**DATA RECORDS:**
▼

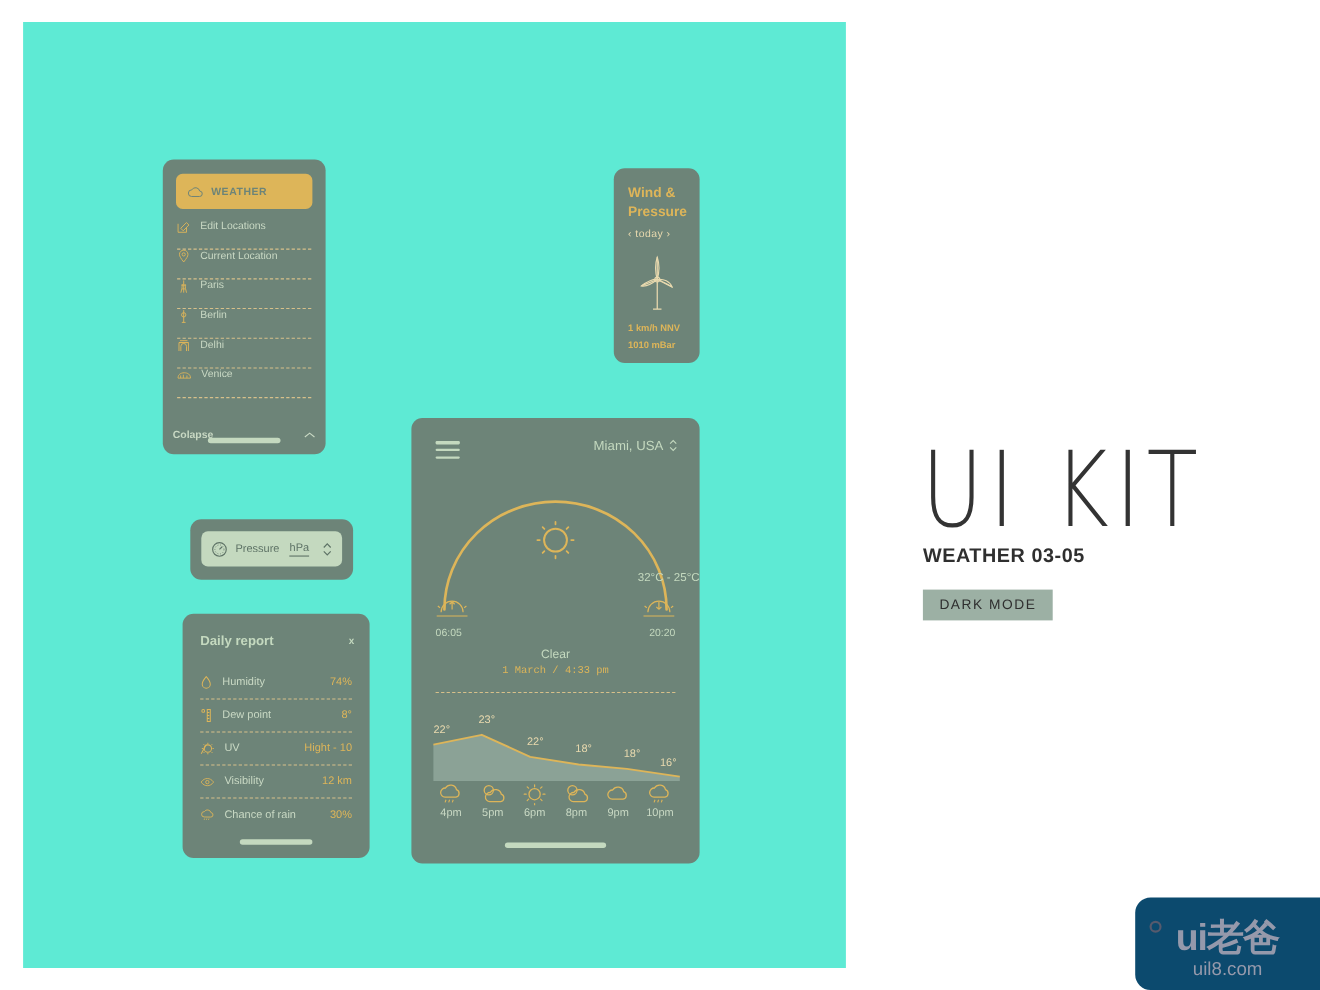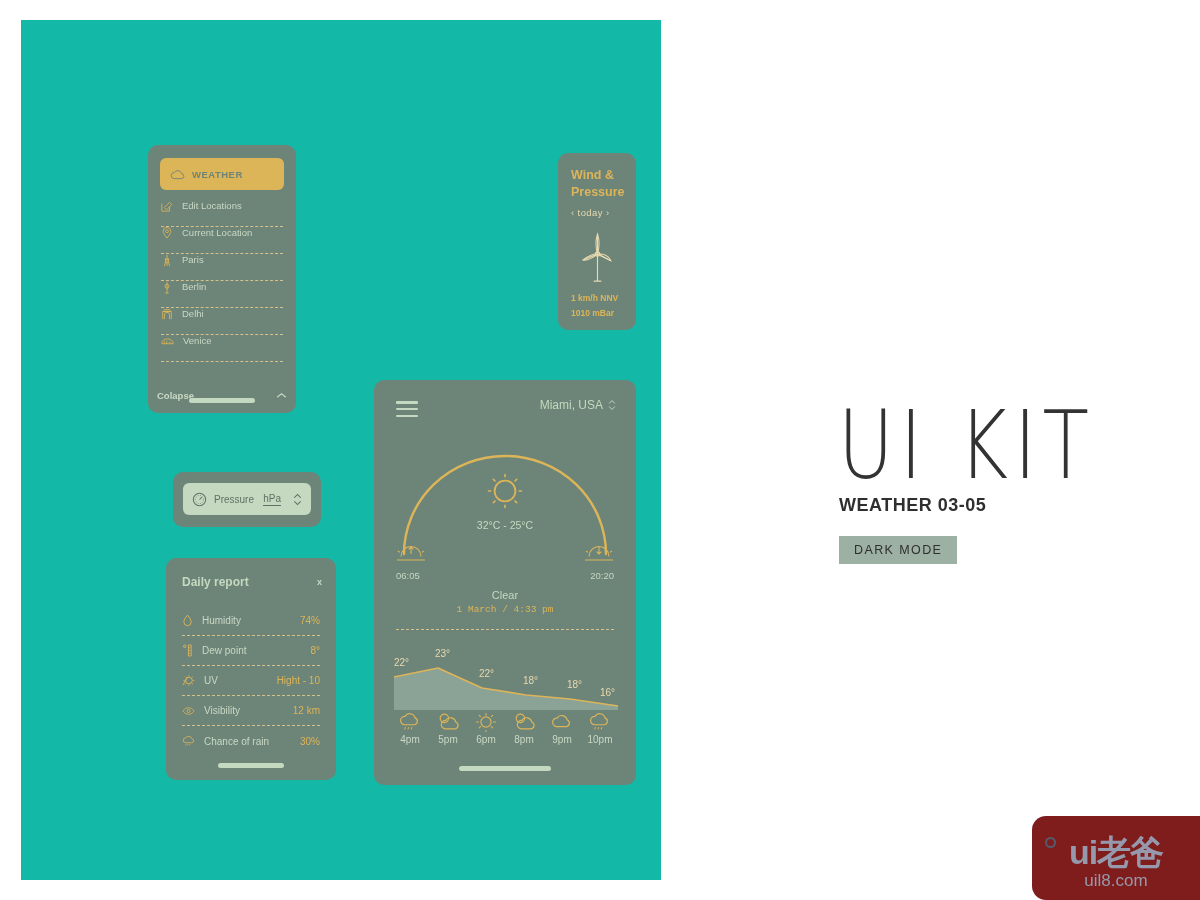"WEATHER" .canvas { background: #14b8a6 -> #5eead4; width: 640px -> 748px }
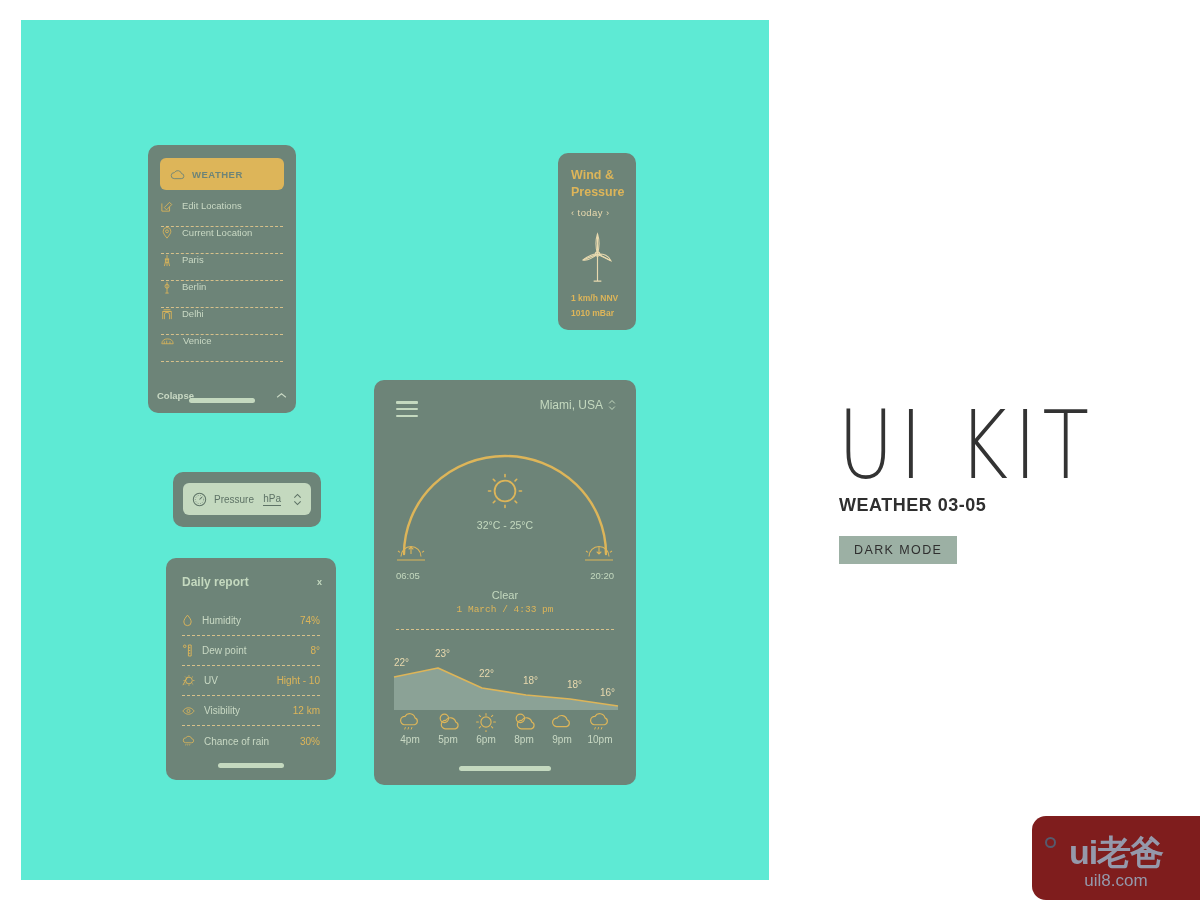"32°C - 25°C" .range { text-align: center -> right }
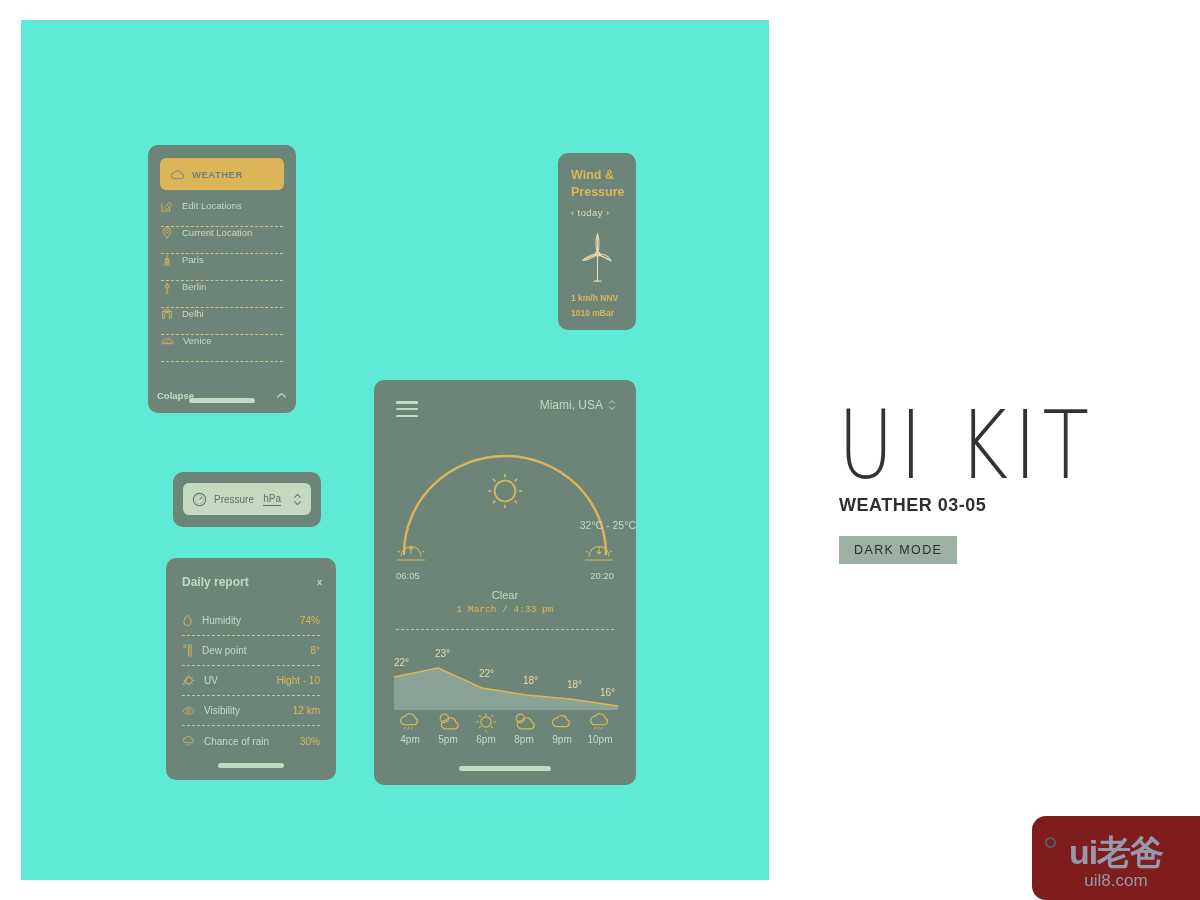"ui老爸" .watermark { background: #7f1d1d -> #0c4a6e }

▲
▼

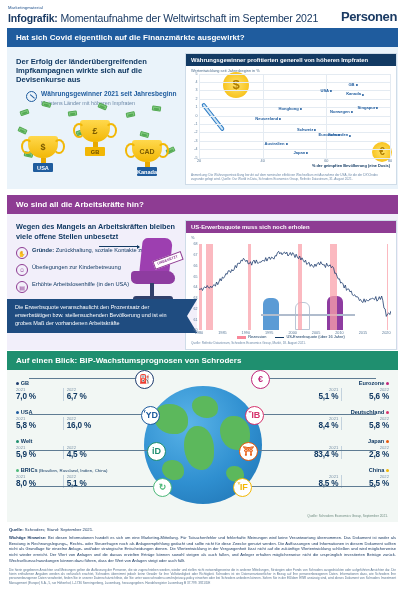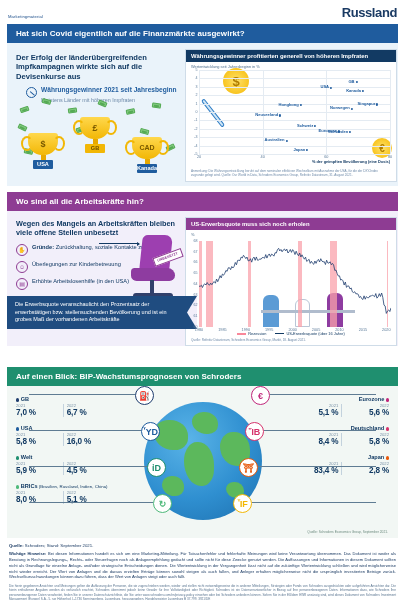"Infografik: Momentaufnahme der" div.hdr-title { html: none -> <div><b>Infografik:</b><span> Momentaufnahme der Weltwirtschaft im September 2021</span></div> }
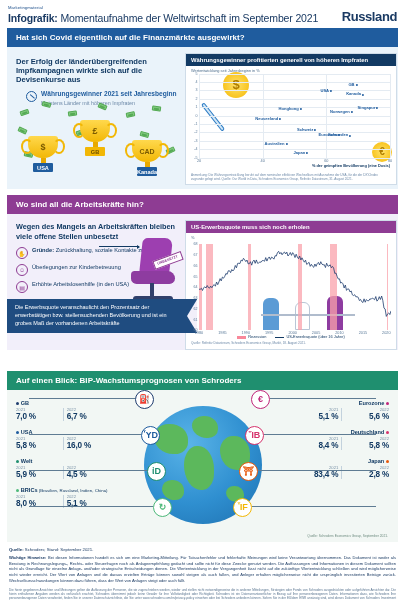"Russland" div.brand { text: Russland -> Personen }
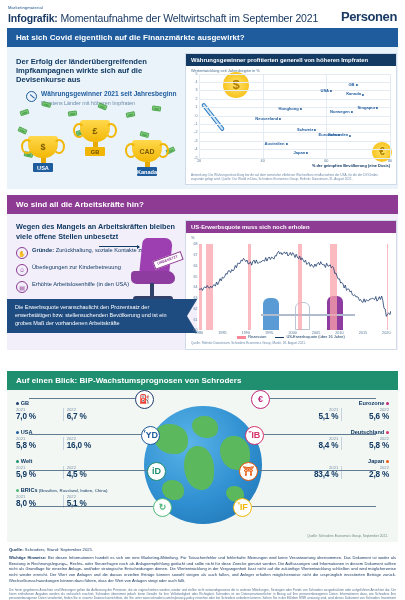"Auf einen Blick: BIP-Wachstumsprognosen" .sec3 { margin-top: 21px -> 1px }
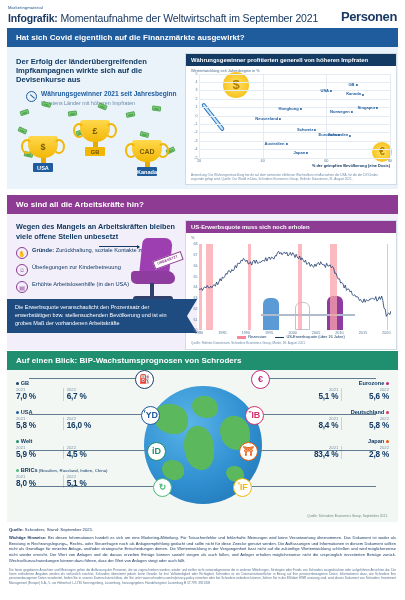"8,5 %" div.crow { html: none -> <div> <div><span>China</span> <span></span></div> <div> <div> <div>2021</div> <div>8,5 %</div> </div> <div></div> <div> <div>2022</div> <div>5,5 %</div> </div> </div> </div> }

▲

**WORK TO COMPLETE:**
Copy out the lines above from the line containing "text: Russland ->" through the line containing "margin-top: 21px ->", exactly, and keep the pictures out.

**SOLUTION FOR THIS PROBLEM:**
"Russland" div.brand { text: Russland -> Personen }
"Auf einen Blick: BIP-Wachstumsprognosen" .sec3 { margin-top: 21px -> 1px }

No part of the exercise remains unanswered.